3. **Data Pipeline Execution**:
- Sets up a Python virtual environment.
- Ingests `product_catalog.csv` into Cosmos DB with A2A event notifications.
> E.g
- Creates and populates an Azure AI Search index with vector embeddings through A2A coordination.
> E.g
4. **Automated Agent Creation & A2A Registration**:
- **Fully automated by terraform**: No manual intervention required
- Installs the `azure-ai-projects` SDK and connects to MSFT Foundry
- Creates 5 specialized media processing agents:
- **Main Orchestrator**: Central request router and task coordinator
- **Image Cropping Specialist**: Smart object detection and cropping
- **Background Modification Agent**: Background removal and replacement
- **Thumbnail Generation Agent**: Final asset composition with text overlays
- **Video Processing Agent**: Video analysis and frame extraction
- Automatically stores agent IDs in Azure Key Vault for secure access
- Web app retrieves agent configuration from Key Vault automatically
- **Zero manual configuration** - terraform handles all agent deployment and setup
> E.g
5. **Application Deployment**:
- Builds the Docker container with A2A protocol support in the cloud (ACR Build).
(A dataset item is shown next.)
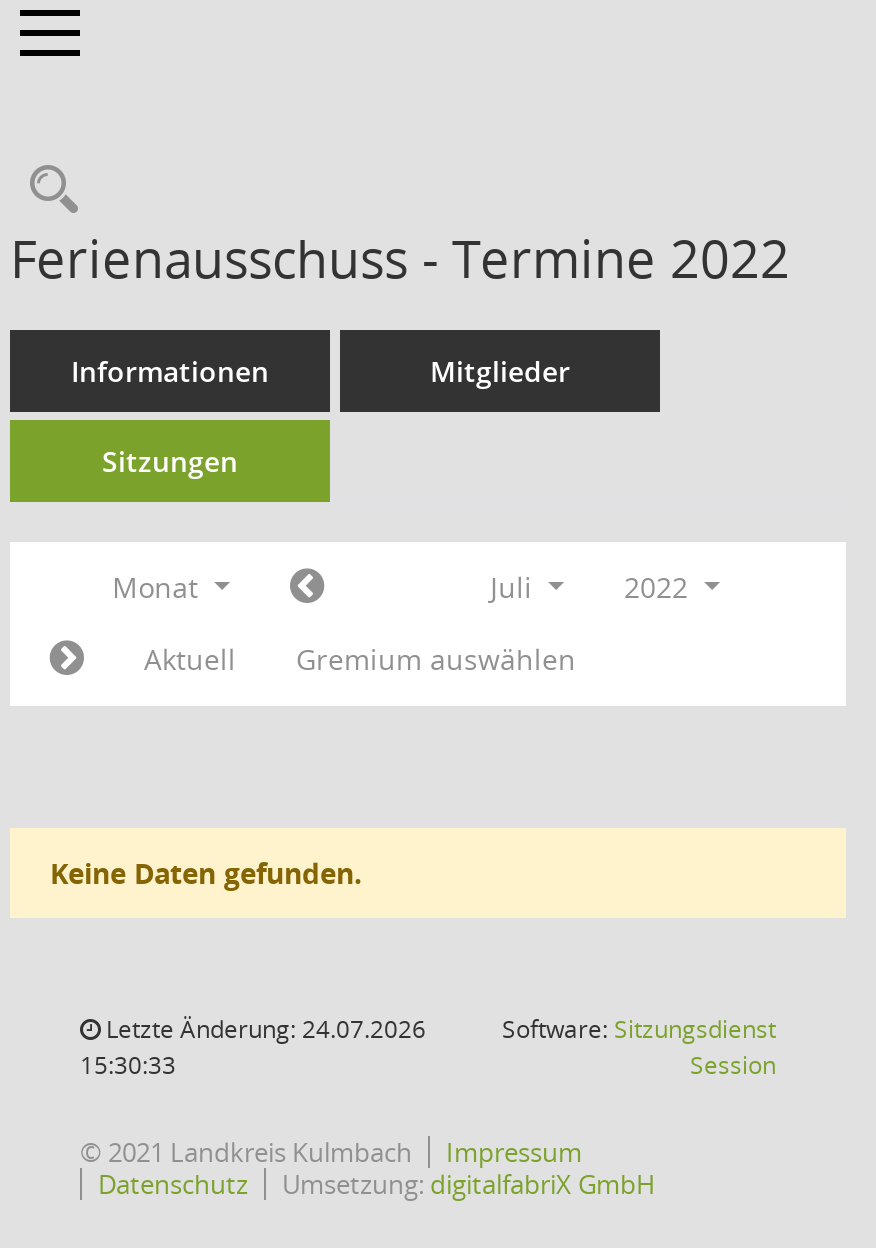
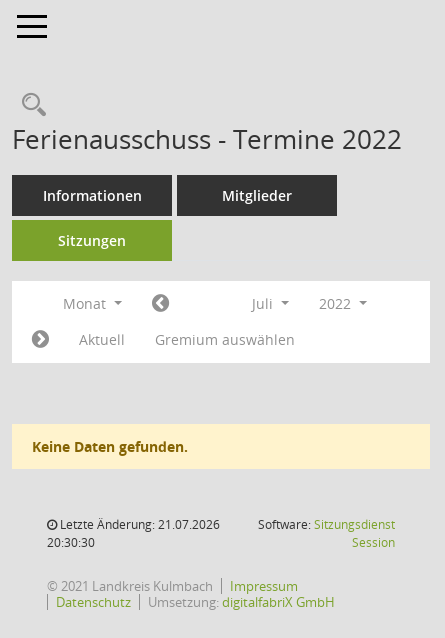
[100,1012,426,1046] Letzte Änderung: 24.07.2026 -> [57,516,220,533] Letzte Änderung: 21.07.2026
[80,1048,176,1082] 15:30:33 -> [47,534,95,551] 20:30:30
- Configures the Azure Web App with the generated Agent IDs, A2A endpoints, and credentials.
- Deploys the container with A2A server components and restarts the app.
## Verification
> After deployment completes, verify the system:
1. **Check the Web App**:
- The Terraform output will provide the `application_url`.
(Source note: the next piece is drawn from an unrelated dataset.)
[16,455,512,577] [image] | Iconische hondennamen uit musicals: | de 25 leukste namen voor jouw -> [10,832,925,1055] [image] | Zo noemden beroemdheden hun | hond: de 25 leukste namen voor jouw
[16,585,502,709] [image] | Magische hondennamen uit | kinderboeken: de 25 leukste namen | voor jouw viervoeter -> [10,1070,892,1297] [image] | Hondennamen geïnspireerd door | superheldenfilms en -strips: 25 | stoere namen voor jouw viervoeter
- Visit `https://<your-app-name>.azurewebsites.net`.
- You should see the Zava chat interface with A2A protocol support.
> E.g
2. **Verify A2A Protocol Endpoints**:
- Check A2A Chat API: `https://<your-app-name>.azurewebsites.net/a2a/chat`
- Check A2A Server API: `https://<your-app-name>.azurewebsites.net/a2a/api/docs`
- Verify agent discovery: `https://<your-app-name>.azurewebsites.net/a2a/server/agents`
3. **Verify Enhanced Agent Architecture**:
- Go to the [MSFT Foundry Portal](https://ai.azure.com).
- Navigate to your project -> **Build** -> **Agents**.
- You should see the 5 specialized media agents listed:
- Main Orchestrator - Request Router
- Image Cropping Specialist
- Background Modification Agent
- Thumbnail Generation Agent
- Video Processing Agent
- **Agent IDs are automatically stored in Azure Key Vault** and retrieved by the web app
> E.g
4. **Test Enhanced A2A Interactions**: For example:
- **General**: "Hi, I need a thumbnail for my video."
- **Cropping**: "Crop the person from this image."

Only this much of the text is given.